Donald Trump fired from driving Indy 500 pace car at annual auto race?
[May 7]
Donald Trump is having a difficult time staying away from controversy. The real estate mogul and star of The Apprentice was offered April 5 the opportunity to drive the official pace car for the 100th anniversary of the Indianapolis 500. But now the star celeb and possible contender for the Republican presidential nomination has backed out of the job, saying the race would interfere with the responsibilities involved in considering a bid for the Republican nomination, according to the Indianapolis Star. But is that the whole story?
Sources say Donald Trump’s decision to back out of the pace car honor is more a result of more than 18,000 fans liking a Bump Trump page on Facebook. One Indy fan, Michael Wallack, set up the page April 8 because he feels Donald Trump is not a real fan. Wallack became more upset when Trump started in on the Birther spectacle in reference to President Barack Obama.
Michael Wallack explains in a report by the Huffington Post:
“To me, when they first named Donald Trump, it just felt wrong. He has no relationship to the track, to the race, to racing, to Indianapolis, and I think I would have been bothered anytime with something like that. But to do that on the 100th anniversary, it made no sense.
“Then when he started going off on the birther stuff, that prompted me to do more and that’s when I started the page.”
One blogger, Kent Sterling, even suggests that officials at the Indianapolis Motor Speedway (IMS) actually got cold feet over the mounting opposition and asked Donald Trump to back out. The Indianapolis Star reports from May 4, 2011, that they were considering the backlash of the Facebook page as well as from a group of Baptist ministers who protested Trump’s involvement, calling the celebrity out for his “petulant, poisonous and racist remarks.”

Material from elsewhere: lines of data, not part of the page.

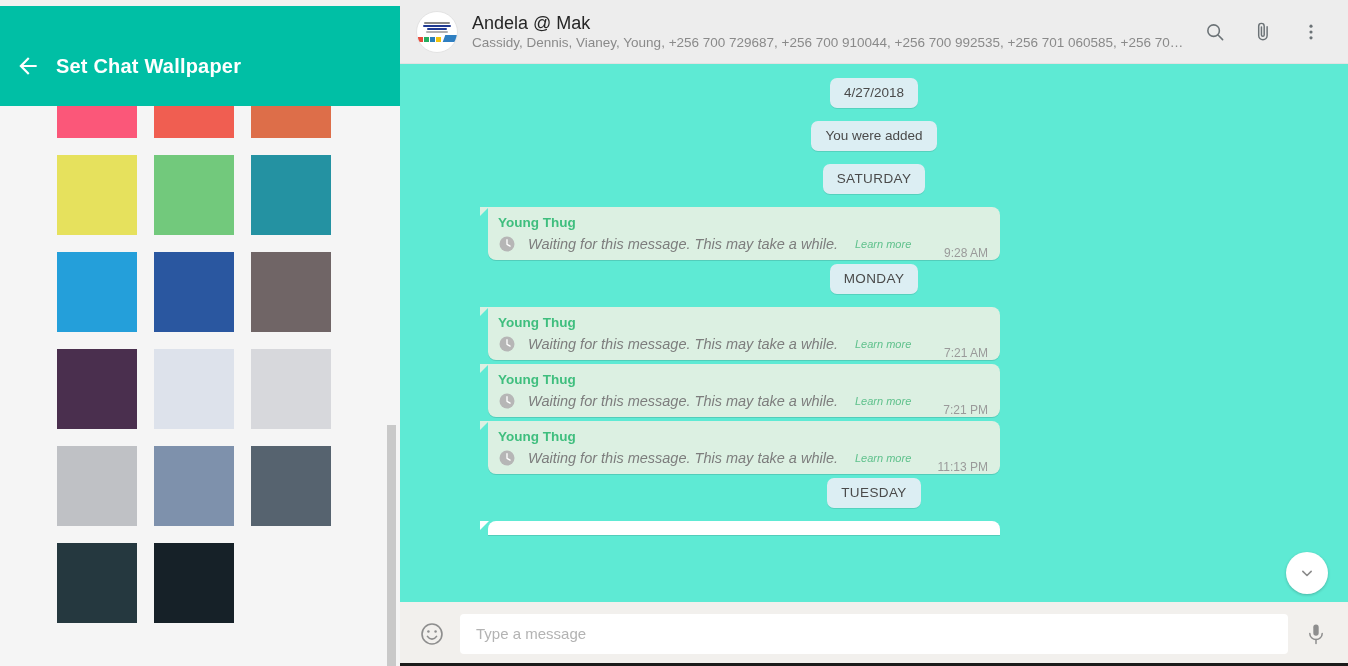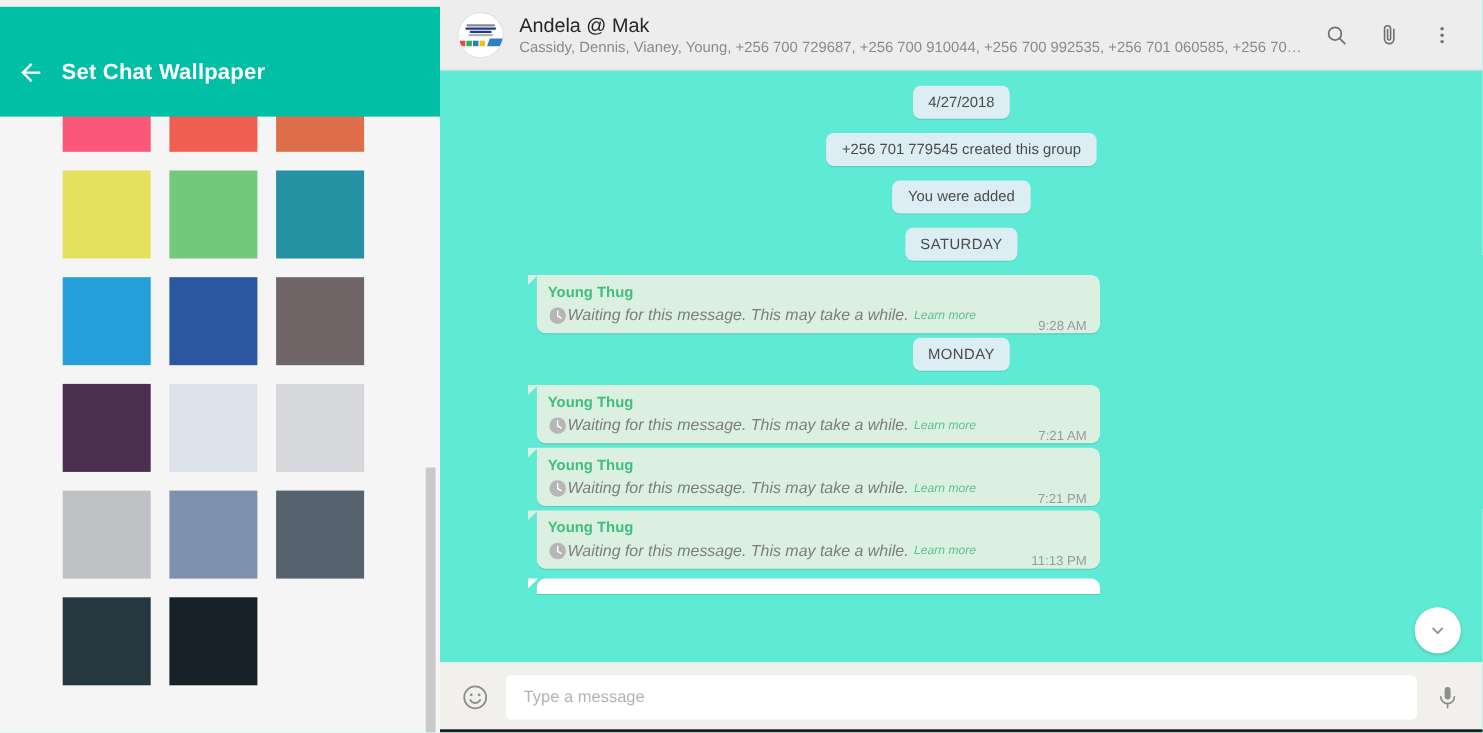"+256 701 779545 created this" div.chip-row { html: <div> <div>+256 701 779545 created this group</div> </div> -> none }
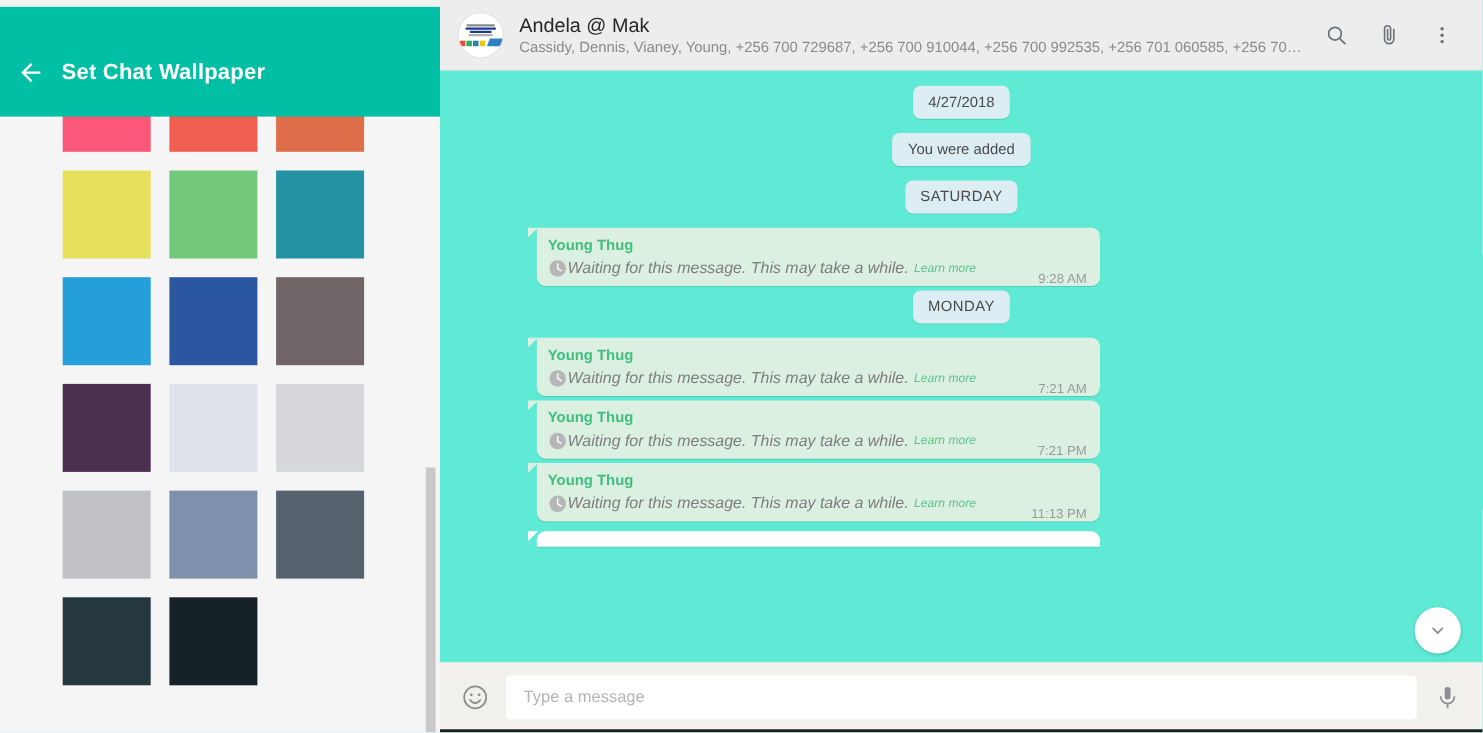"Waiting for this message. This" .msg-line { gap: 0 -> 12px }
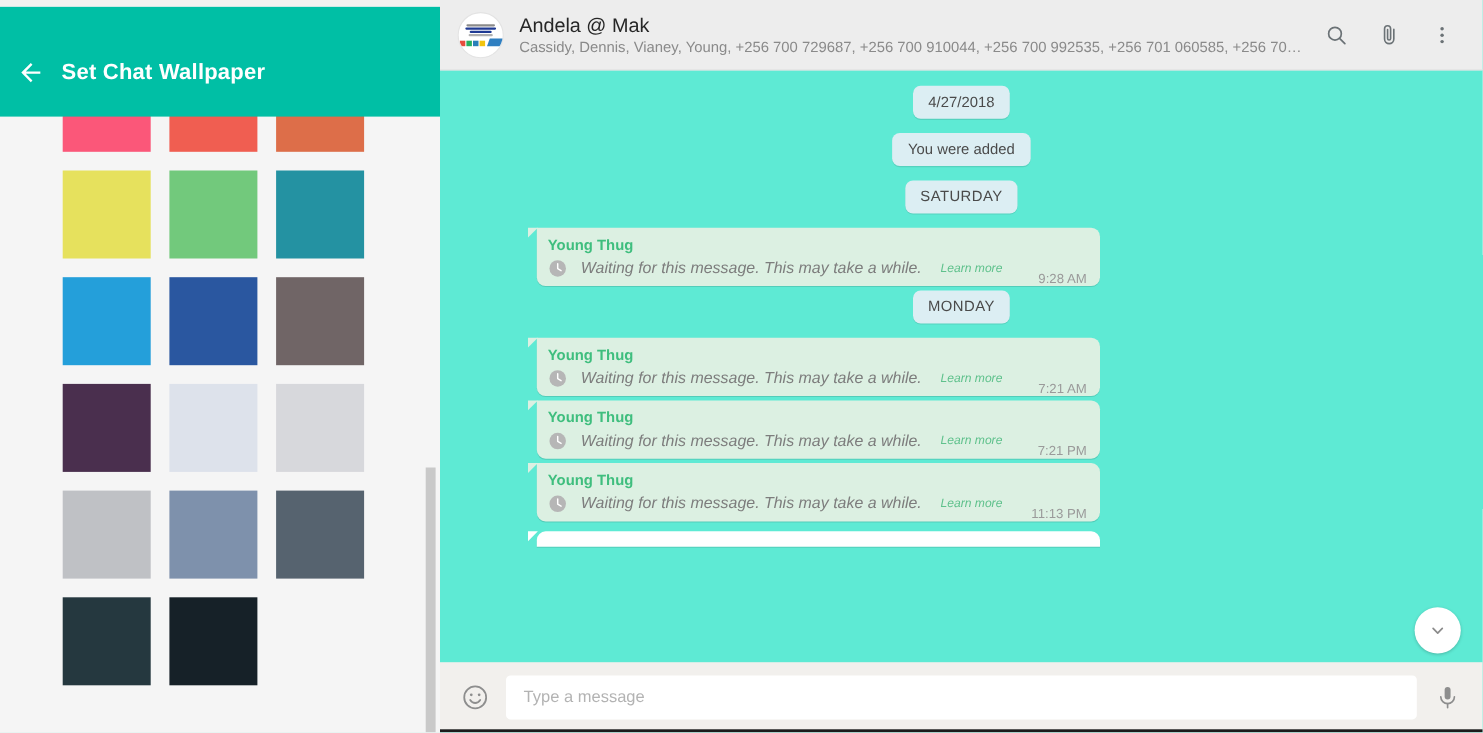"TUESDAY" div.chip-row { html: none -> <div> <div>TUESDAY</div> </div> }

However, Michael Cohen, an executive vice president and special counsel to Donald Trump, told the Indianapolis Star on May 5, 2011, that Trump “doesn’t have a racist bone in his body.” Nevertheless, Cohen did remark that the Facebook page set up by Wallack seems to be a collection of Barack Obama supporters. An aide to Trump also had said earlier in the day that Trump wouldn’t give up the post. Mixed messages?
Michael Cohen told the Indianapolis Star on May 5:
“They have 11,000 followers, right? There are over 300,000 people coming to the Indy 500,” Cohen said. “That sounds like a very small number of people who are probably not even Indy 500 fans.”
Michael Wallack, 45, the man who set up the Facebook page on April 8, disagrees. He says he’s missed just two Indy 500 races since 1972. That sounds like a die-hard fan if ever there was one. Despite some confusion about who did what, when, and where, one thing seems certain: Donald, you’re fired!